→ WORK REQUIRED:
Reprint all records below exactly. No images.

*** Begin section ***

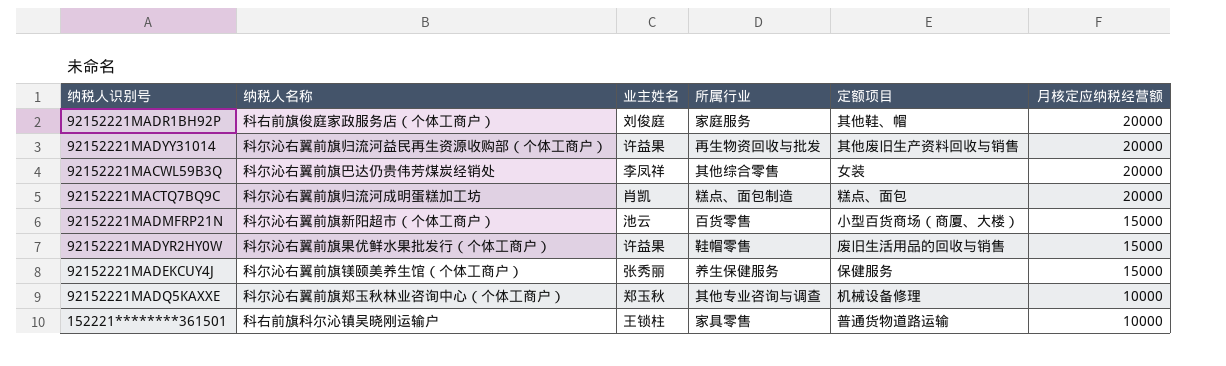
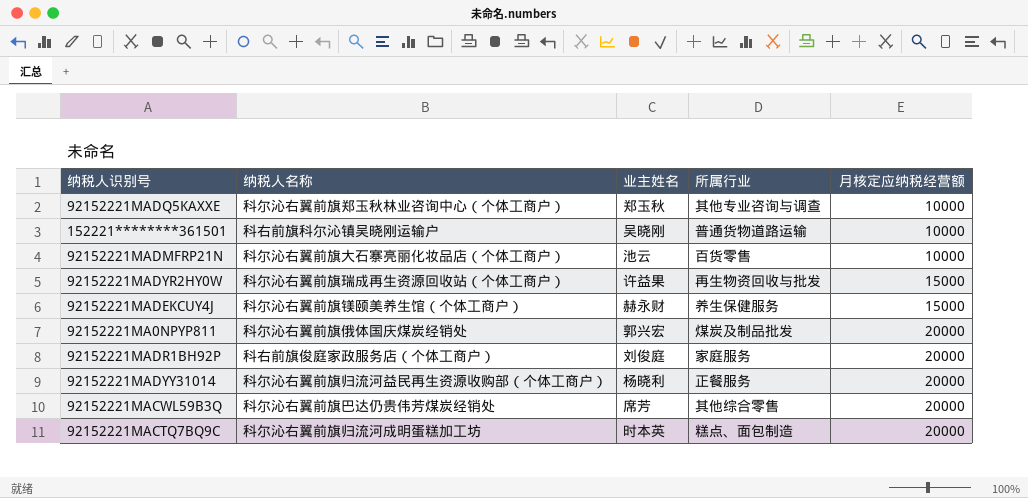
row order: 月核定应纳税经营额 descending -> 月核定应纳税经营额 ascending
column 定额项目 | position: 5 -> none
152221********361501 | 业主姓名: 王锁柱 -> 吴晓刚
152221********361501 | 所属行业: 家具零售 -> 普通货物道路运输
92152221MADMFRP21N | 纳税人名称: 科尔沁右翼前旗新阳超市（个体工商户） -> 科尔沁右翼前旗大石寨亮丽化妆品店（个体工商户）
92152221MADMFRP21N | 月核定应纳税经营额: 15000 -> 10000
92152221MADYR2HY0W | 纳税人名称: 科尔沁右翼前旗果优鲜水果批发行（个体工商户） -> 科尔沁右翼前旗瑞成再生资源回收站（个体工商户）
92152221MADYR2HY0W | 所属行业: 鞋帽零售 -> 再生物资回收与批发
92152221MADEKCUY4J | 业主姓名: 张秀丽 -> 赫永财
row 92152221MA0NPYP811: none -> 科尔沁右翼前旗俄体国庆煤炭经销处 | 郭兴宏 | 煤炭及制品批发 | 20000
92152221MADYY31014 | 业主姓名: 许益果 -> 杨晓利
92152221MADYY31014 | 所属行业: 再生物资回收与批发 -> 正餐服务
92152221MACWL59B3Q | 业主姓名: 李凤祥 -> 席芳
92152221MACTQ7BQ9C | 业主姓名: 肖凯 -> 时本英

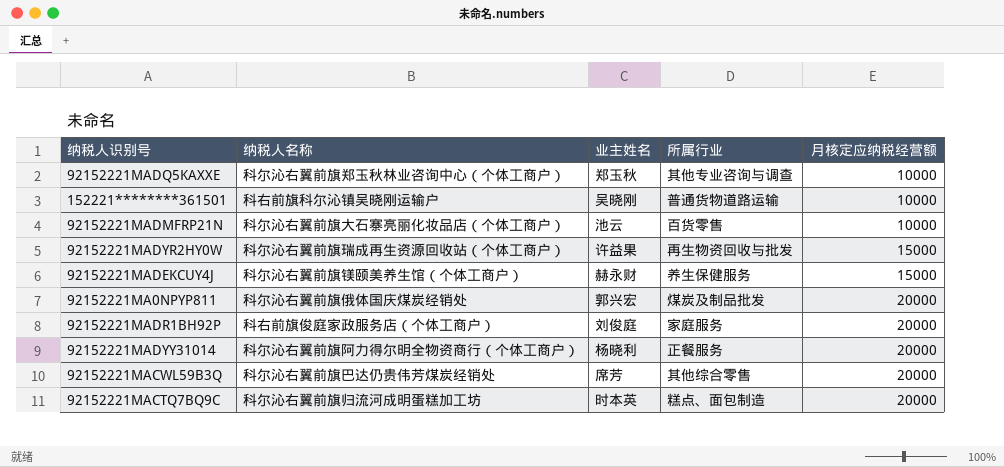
92152221MADYY31014 | 纳税人名称: 科尔沁右翼前旗归流河益民再生资源收购部（个体工商户） -> 科尔沁右翼前旗阿力得尔明全物资商行（个体工商户）

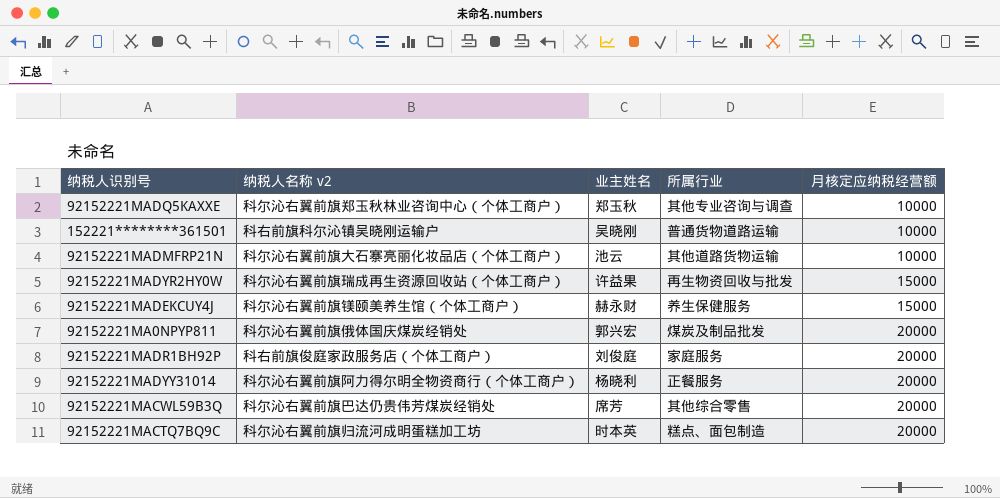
column name: 纳税人名称 -> 纳税人名称 v2
92152221MADMFRP21N | 所属行业: 百货零售 -> 其他道路货物运输

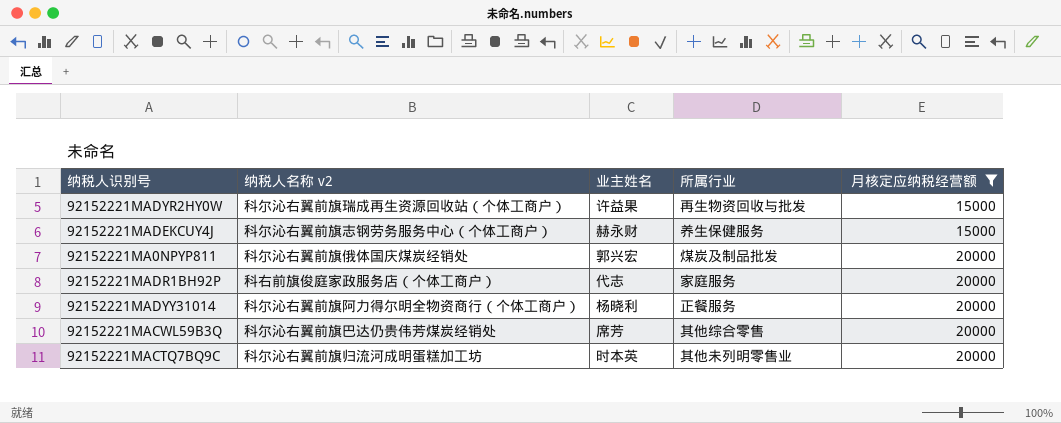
filter: none -> 月核定应纳税经营额 != 10000
92152221MADEKCUY4J | 纳税人名称 v2: 科尔沁右翼前旗镁颐美养生馆（个体工商户） -> 科尔沁右翼前旗志钢劳务服务中心（个体工商户）
92152221MADR1BH92P | 业主姓名: 刘俊庭 -> 代志
92152221MACTQ7BQ9C | 所属行业: 糕点、面包制造 -> 其他未列明零售业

*** End section ***

→ EXPECTED OUTPUT:
row order: 月核定应纳税经营额 descending -> 月核定应纳税经营额 ascending
column 定额项目 | position: 5 -> none
152221********361501 | 业主姓名: 王锁柱 -> 吴晓刚
152221********361501 | 所属行业: 家具零售 -> 普通货物道路运输
92152221MADMFRP21N | 纳税人名称: 科尔沁右翼前旗新阳超市（个体工商户） -> 科尔沁右翼前旗大石寨亮丽化妆品店（个体工商户）
92152221MADMFRP21N | 月核定应纳税经营额: 15000 -> 10000
92152221MADYR2HY0W | 纳税人名称: 科尔沁右翼前旗果优鲜水果批发行（个体工商户） -> 科尔沁右翼前旗瑞成再生资源回收站（个体工商户）
92152221MADYR2HY0W | 所属行业: 鞋帽零售 -> 再生物资回收与批发
92152221MADEKCUY4J | 业主姓名: 张秀丽 -> 赫永财
row 92152221MA0NPYP811: none -> 科尔沁右翼前旗俄体国庆煤炭经销处 | 郭兴宏 | 煤炭及制品批发 | 20000
92152221MADYY31014 | 业主姓名: 许益果 -> 杨晓利
92152221MADYY31014 | 所属行业: 再生物资回收与批发 -> 正餐服务
92152221MACWL59B3Q | 业主姓名: 李凤祥 -> 席芳
92152221MACTQ7BQ9C | 业主姓名: 肖凯 -> 时本英

92152221MADYY31014 | 纳税人名称: 科尔沁右翼前旗归流河益民再生资源收购部（个体工商户） -> 科尔沁右翼前旗阿力得尔明全物资商行（个体工商户）

column name: 纳税人名称 -> 纳税人名称 v2
92152221MADMFRP21N | 所属行业: 百货零售 -> 其他道路货物运输

filter: none -> 月核定应纳税经营额 != 10000
92152221MADEKCUY4J | 纳税人名称 v2: 科尔沁右翼前旗镁颐美养生馆（个体工商户） -> 科尔沁右翼前旗志钢劳务服务中心（个体工商户）
92152221MADR1BH92P | 业主姓名: 刘俊庭 -> 代志
92152221MACTQ7BQ9C | 所属行业: 糕点、面包制造 -> 其他未列明零售业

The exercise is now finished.